- **Task directions**
Retype the data below exactly; skip every image.

- **Study material**
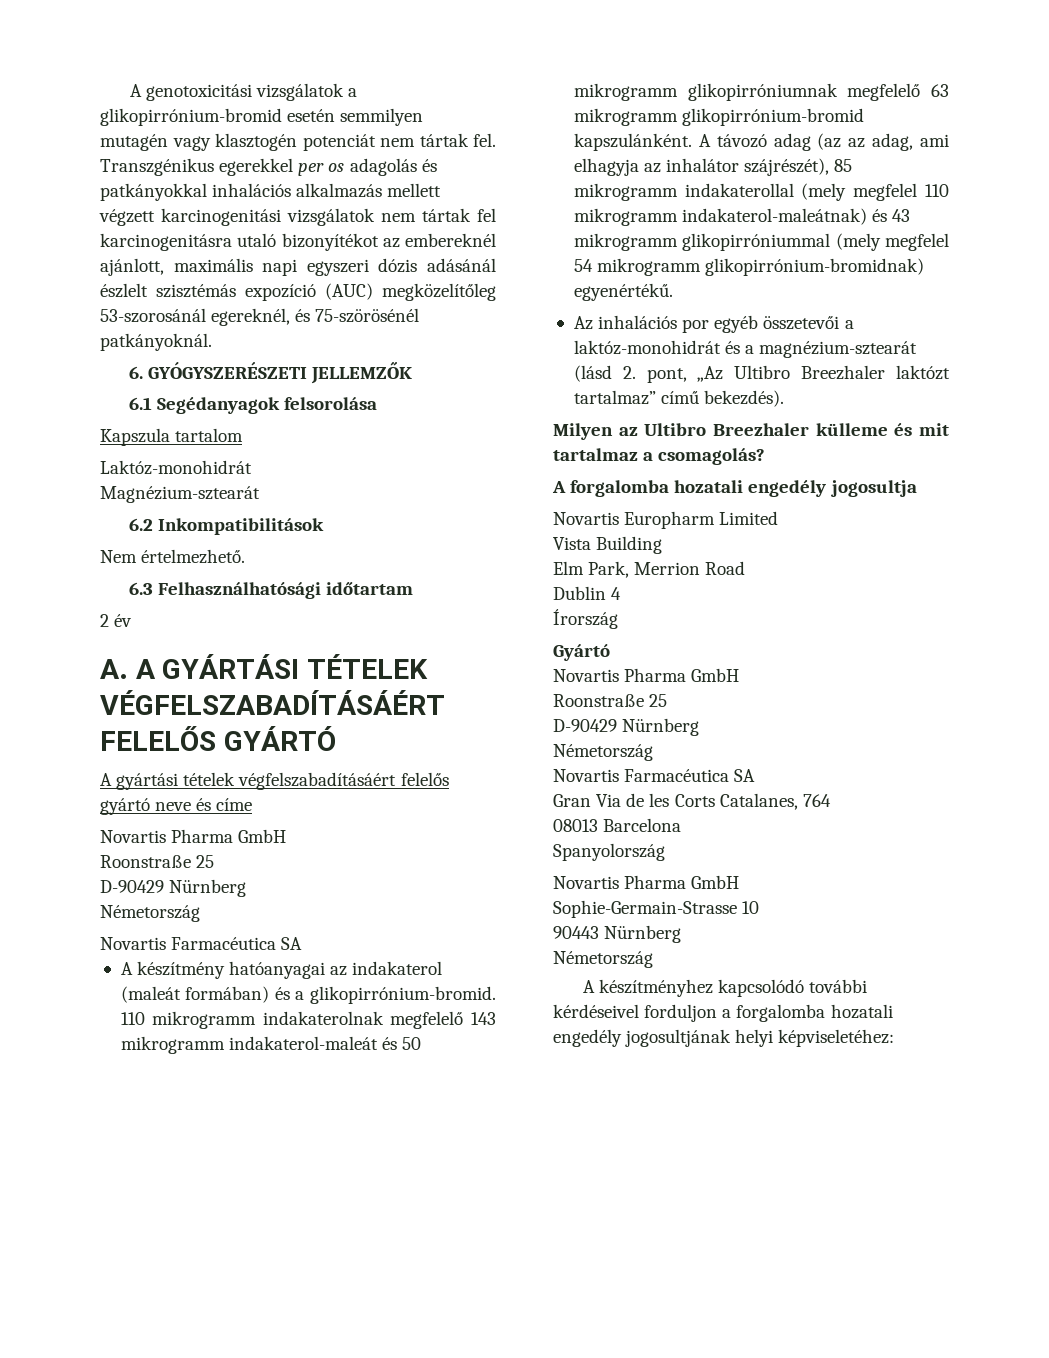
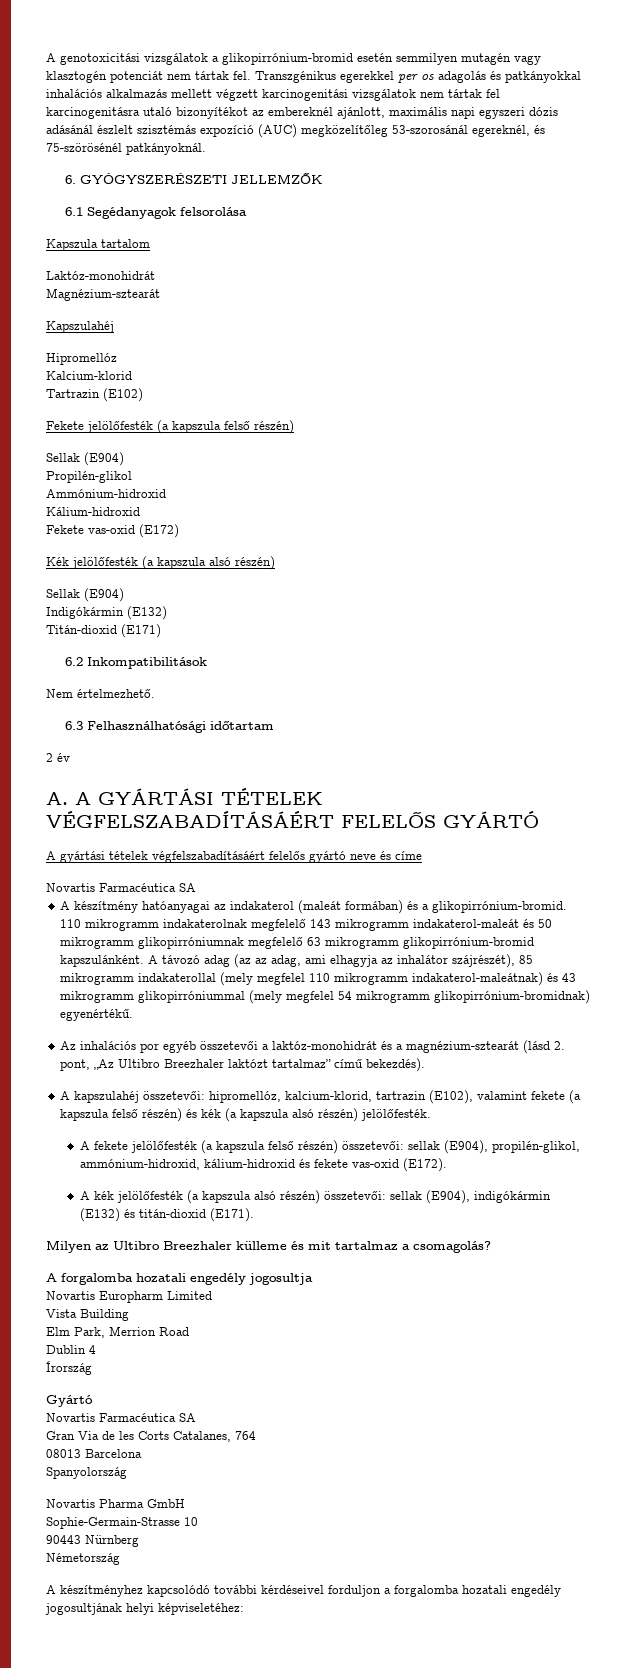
+ Kapszulahéj
+ Hipromellóz
+ Kalcium-klorid
+ Tartrazin (E102)
+ Fekete jelölőfesték (a kapszula felső részén)
+ Sellak (E904)
+ Propilén-glikol
+ Ammónium-hidroxid
+ Kálium-hidroxid
+ Fekete vas-oxid (E172)
+ Kék jelölőfesték (a kapszula alsó részén)
+ Sellak (E904)
+ Indigókármin (E132)
+ Titán-dioxid (E171)
  A gyártási tételek végfelszabadításáért felelős gyártó neve és címe
- Novartis Pharma GmbH
- Roonstraße 25
- D-90429 Nürnberg
- Németország
+ A kapszulahéj összetevői: hipromellóz, kalcium-klorid, tartrazin (E102), valamint fekete (a kapszula felső részén) és kék (a kapszula alsó részén) jelölőfesték.
+ A fekete jelölőfesték (a kapszula felső részén) összetevői: sellak (E904), propilén-glikol, ammónium-hidroxid, kálium-hidroxid és fekete vas-oxid (E172).
+ A kék jelölőfesték (a kapszula alsó részén) összetevői: sellak (E904), indigókármin (E132) és titán-dioxid (E171).
  Gyártó
- Novartis Pharma GmbH
- Roonstraße 25
- D-90429 Nürnberg
- Németország

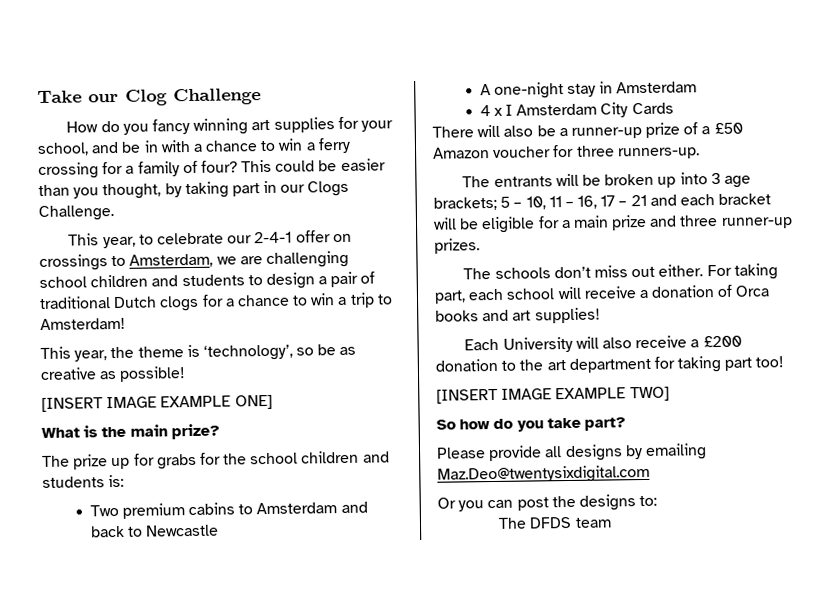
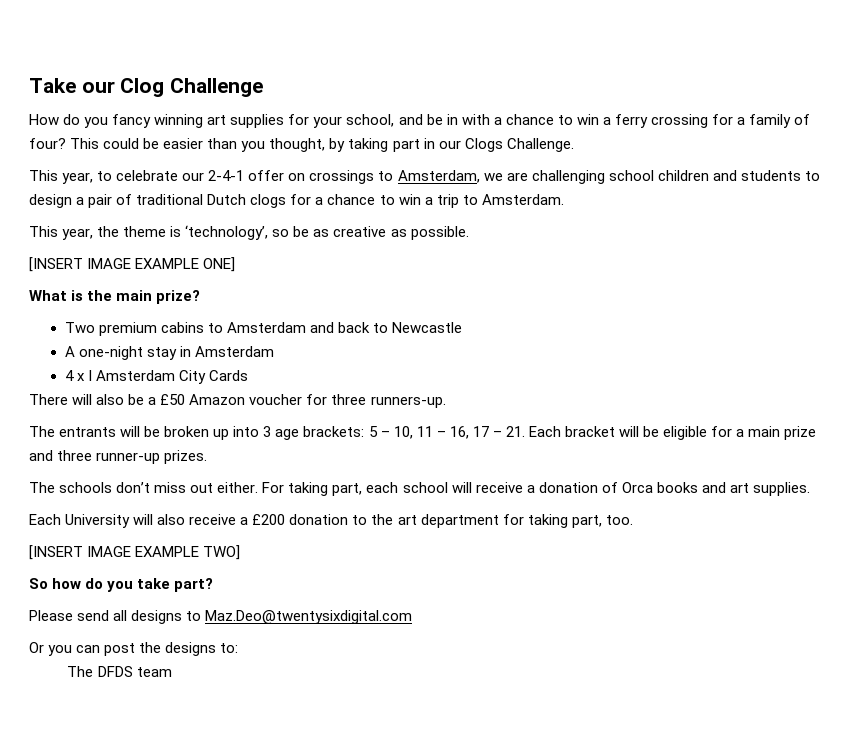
- This year, to celebrate our 2-4-1 offer on crossings to Amsterdam, we are challenging school children and students to design a pair of traditional Dutch clogs for a chance to win a trip to Amsterdam!
+ This year, to celebrate our 2-4-1 offer on crossings to Amsterdam, we are challenging school children and students to design a pair of traditional Dutch clogs for a chance to win a trip to Amsterdam.
- This year, the theme is ‘technology’, so be as creative as possible!
+ This year, the theme is ‘technology’, so be as creative as possible.
- The prize up for grabs for the school children and students is:
- There will also be a runner-up prize of a £50 Amazon voucher for three runners-up.
+ There will also be a £50 Amazon voucher for three runners-up.
- The entrants will be broken up into 3 age brackets; 5 – 10, 11 – 16, 17 – 21 and each bracket will be eligible for a main prize and three runner-up prizes.
+ The entrants will be broken up into 3 age brackets: 5 – 10, 11 – 16, 17 – 21. Each bracket will be eligible for a main prize and three runner-up prizes.
- For taking part, each school will receive a donation of Orca books and art supplies!
+ For taking part, each school will receive a donation of Orca books and art supplies.
- Each University will also receive a £200 donation to the art department for taking part too!
+ Each University will also receive a £200 donation to the art department for taking part, too.
- Please provide all designs by emailing Maz.Deo@twentysixdigital.com
+ Please send all designs to Maz.Deo@twentysixdigital.com

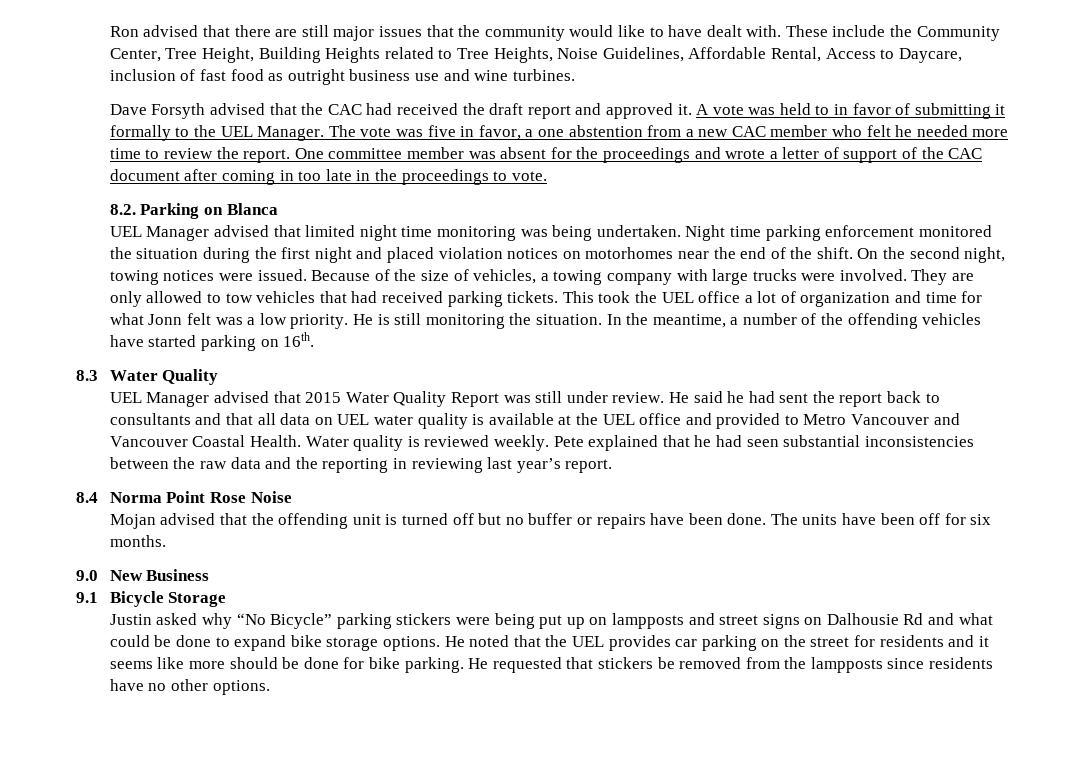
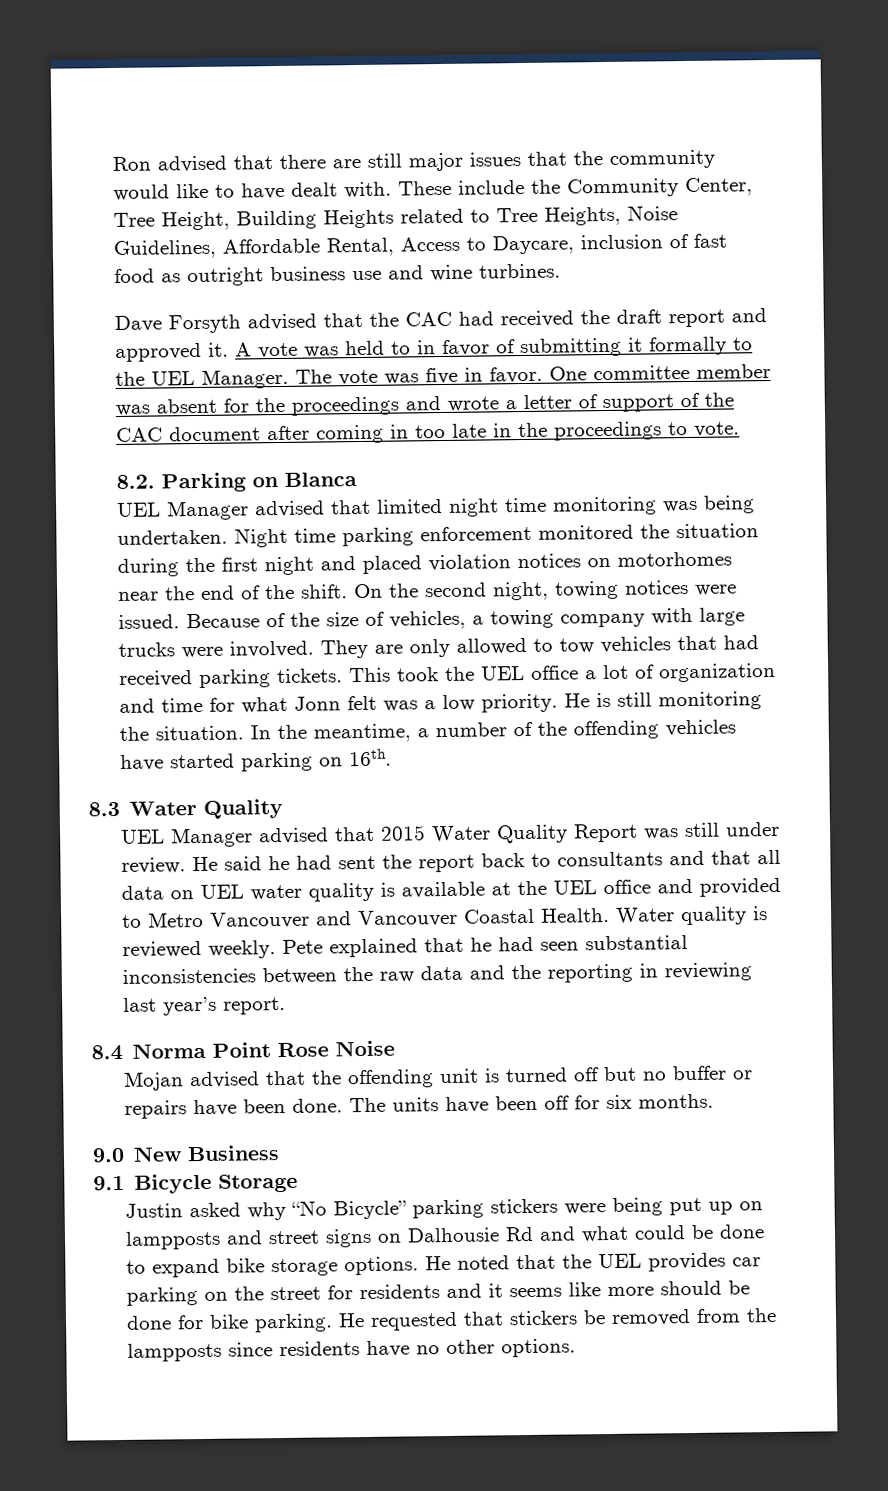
- The vote was five in favor, a one abstention from a new CAC member who felt he needed more time to review the report.
+ The vote was five in favor.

- **Task result**
+ Kapszulahéj
+ Hipromellóz
+ Kalcium-klorid
+ Tartrazin (E102)
+ Fekete jelölőfesték (a kapszula felső részén)
+ Sellak (E904)
+ Propilén-glikol
+ Ammónium-hidroxid
+ Kálium-hidroxid
+ Fekete vas-oxid (E172)
+ Kék jelölőfesték (a kapszula alsó részén)
+ Sellak (E904)
+ Indigókármin (E132)
+ Titán-dioxid (E171)
  A gyártási tételek végfelszabadításáért felelős gyártó neve és címe
- Novartis Pharma GmbH
- Roonstraße 25
- D-90429 Nürnberg
- Németország
+ A kapszulahéj összetevői: hipromellóz, kalcium-klorid, tartrazin (E102), valamint fekete (a kapszula felső részén) és kék (a kapszula alsó részén) jelölőfesték.
+ A fekete jelölőfesték (a kapszula felső részén) összetevői: sellak (E904), propilén-glikol, ammónium-hidroxid, kálium-hidroxid és fekete vas-oxid (E172).
+ A kék jelölőfesték (a kapszula alsó részén) összetevői: sellak (E904), indigókármin (E132) és titán-dioxid (E171).
  Gyártó
- Novartis Pharma GmbH
- Roonstraße 25
- D-90429 Nürnberg
- Németország

- This year, to celebrate our 2-4-1 offer on crossings to Amsterdam, we are challenging school children and students to design a pair of traditional Dutch clogs for a chance to win a trip to Amsterdam!
+ This year, to celebrate our 2-4-1 offer on crossings to Amsterdam, we are challenging school children and students to design a pair of traditional Dutch clogs for a chance to win a trip to Amsterdam.
- This year, the theme is ‘technology’, so be as creative as possible!
+ This year, the theme is ‘technology’, so be as creative as possible.
- The prize up for grabs for the school children and students is:
- There will also be a runner-up prize of a £50 Amazon voucher for three runners-up.
+ There will also be a £50 Amazon voucher for three runners-up.
- The entrants will be broken up into 3 age brackets; 5 – 10, 11 – 16, 17 – 21 and each bracket will be eligible for a main prize and three runner-up prizes.
+ The entrants will be broken up into 3 age brackets: 5 – 10, 11 – 16, 17 – 21. Each bracket will be eligible for a main prize and three runner-up prizes.
- For taking part, each school will receive a donation of Orca books and art supplies!
+ For taking part, each school will receive a donation of Orca books and art supplies.
- Each University will also receive a £200 donation to the art department for taking part too!
+ Each University will also receive a £200 donation to the art department for taking part, too.
- Please provide all designs by emailing Maz.Deo@twentysixdigital.com
+ Please send all designs to Maz.Deo@twentysixdigital.com

- The vote was five in favor, a one abstention from a new CAC member who felt he needed more time to review the report.
+ The vote was five in favor.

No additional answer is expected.